Linux çekirdeğinin “Retpoline” özelliğinin etkin olup olmadığı nasıl kontrol edilir?


17

"Spectre" güvenlik açığına gelince, riski azaltmak için bir çözüm olarak "Retpoline" tanıtıldı. Ancak, bir yazı okudum:

Çekirdeği olmadan oluşturursanız CONFIG_RETPOLINE, retpoline ile modüller oluşturamazsınız ve daha sonra yüklenmelerini bekleyemezsiniz - çünkü thunk sembolleri dışa aktarılmaz.

Gerçi retpoline ile çekirdek oluşturmak varsa, olabilir başarıyla retpoline ile inşa edilmez modüllerini yükleyin. ( Kaynak )

Çekirdeğin "Retpoline" özelliğinin etkin olup olmadığını kontrol etmenin kolay ve yaygın / genel / birleştirilmiş bir yolu var mı? Bunu yapmak istiyorum, böylece yükleyicim kurulacak çekirdek modülünün uygun yapısını kullanabilir.

Yanıtlar:


21

Ana hat çekirdeklerini veya çoğu büyük dağıtımın çekirdeklerini kullanıyorsanız, tam retpoline desteğini kontrol etmenin en iyi yolu ( yani , çekirdek ile yapılandırılmış CONFIG_RETPOLINEve retpoline özellikli bir derleyici ile oluşturulmuştur) “Tam jenerik retpoline ”İçinde /sys/devices/system/cpu/vulnerabilities/spectre_v2. Sistemimde:

$ cat /sys/devices/system/cpu/vulnerabilities/spectre_v2
Mitigation: Full generic retpoline, IBPB, IBRS_FW

Daha kapsamlı testler istiyorsanız, spectre_v2sistem dosyası olmadan çekirdeklerdeki retpolinleri tespit etmek için, olayların nasıl spectre-meltdown-checkergittiğine bakın.


2
Greg Kroah-Hartman'ın blogunda$ grep . /sys/devices/system/cpu/vulnerabilities/* önerilen erime / hayaletle ilgili diğer güvenlik açıklarını da kontrol etmek için çalıştırın .
Alex Vong

1
Teşekkürler @Alex; Belirli bir soruyu cevaplıyordum, ama bu yararlı - head /sys/devices/system/cpu/vulnerabilities/*kendimi tercih etmeme rağmen ;-).

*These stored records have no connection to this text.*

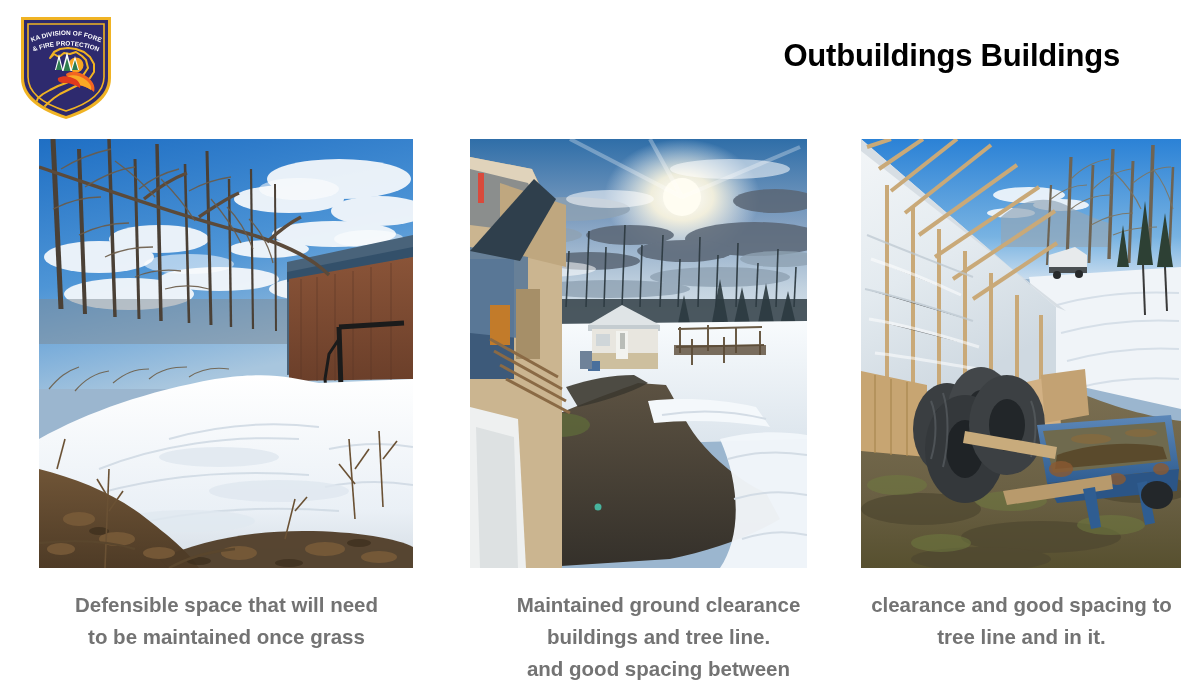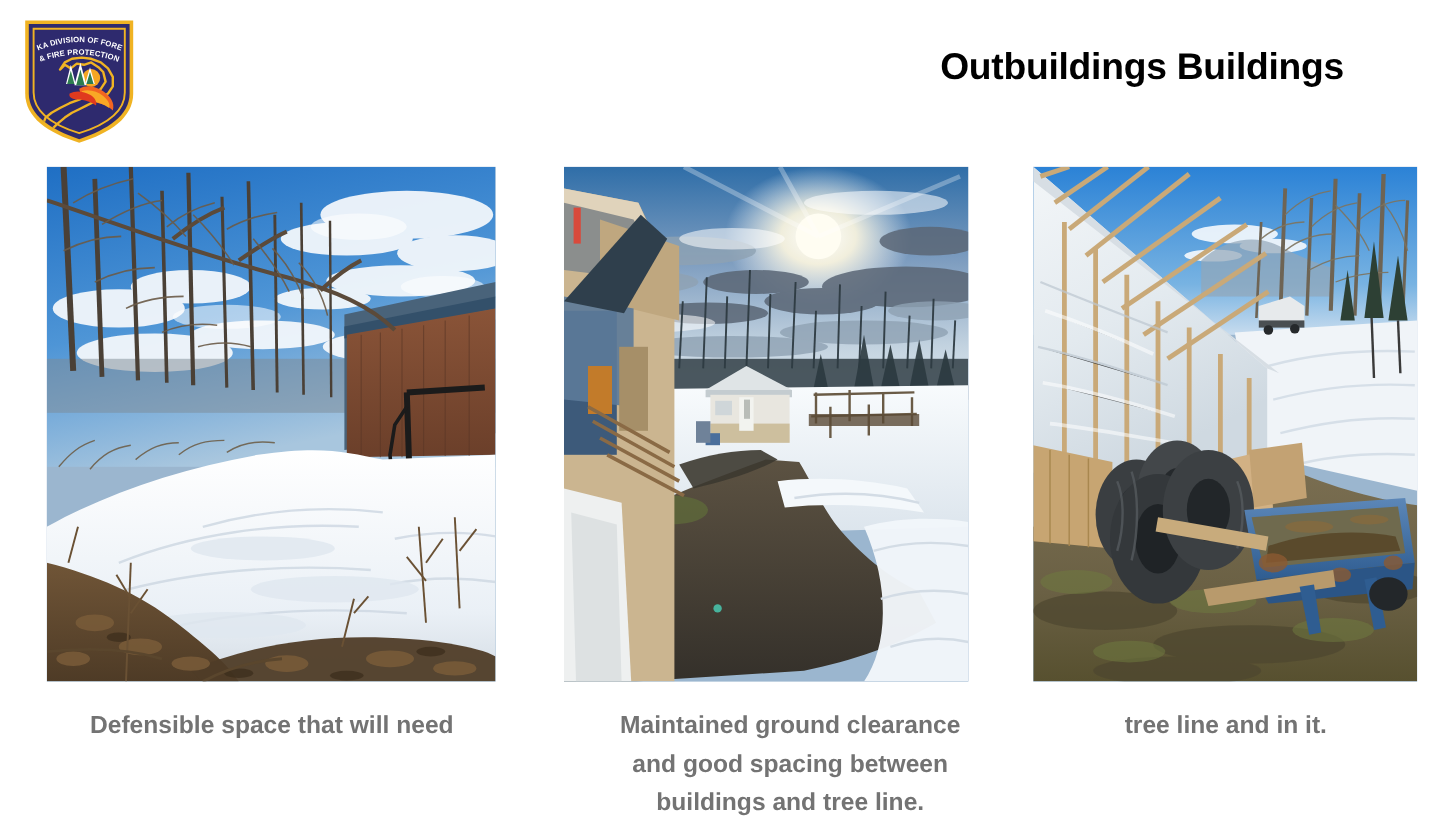"clearance and good spacing to" span.caption-line { html: none -> <span>clearance and good spacing to</span> }
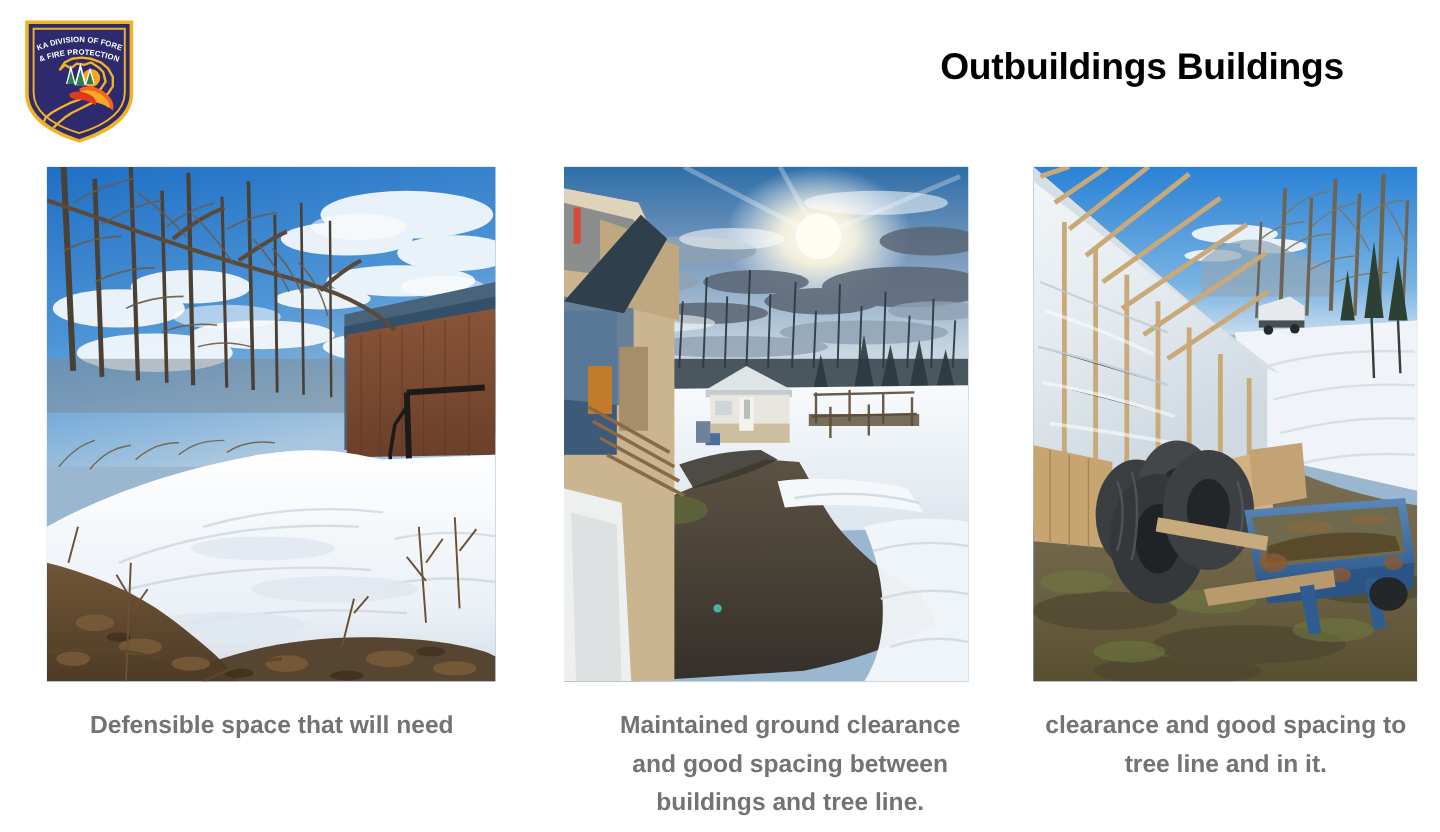"to be maintained once grass" span.caption-line { html: none -> <span>to be maintained once grass</span> }
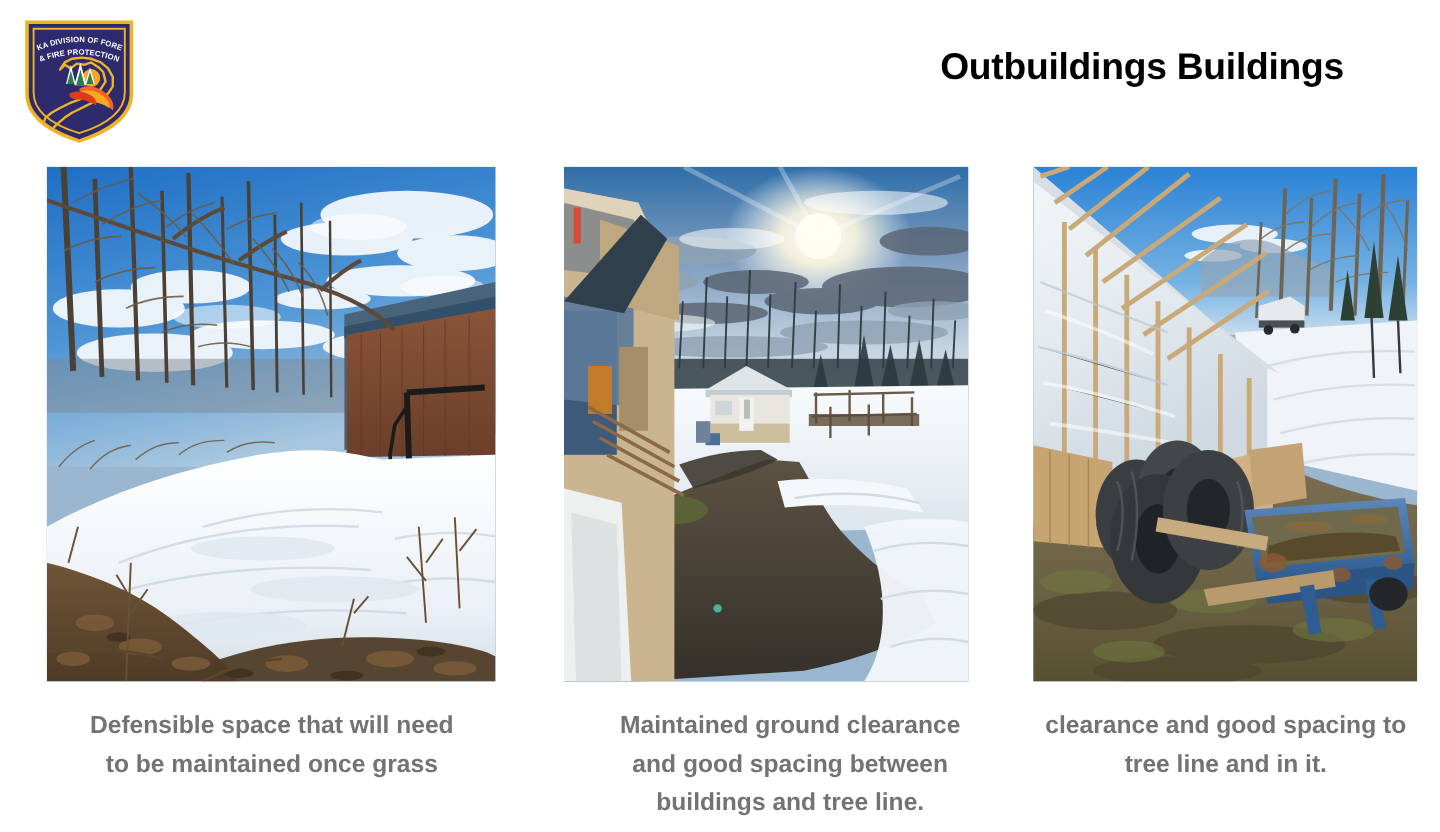"and good spacing between" span.caption-line { order: before "buildings and tree line." -> after "buildings and tree line." }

Bu şu anda Meltdown / Spectre güvenlik açıklarını kapsamakta, ancak benzer nitelikteki gelecekteki güvenlik açıklarını da kapsamalıdır (ad alanı bilerek geneldir).
Stephen Kitt

@StephenKitt Evet, headdaha güzel biçimlendirilmiş çıktılar verir.
Alex Vong

4

Bu özel durumda Stephen Kitt'in cevabı daha kapsamlı, çünkü retpoline desteğinin yeni derleyici sürümüne de ihtiyacı var.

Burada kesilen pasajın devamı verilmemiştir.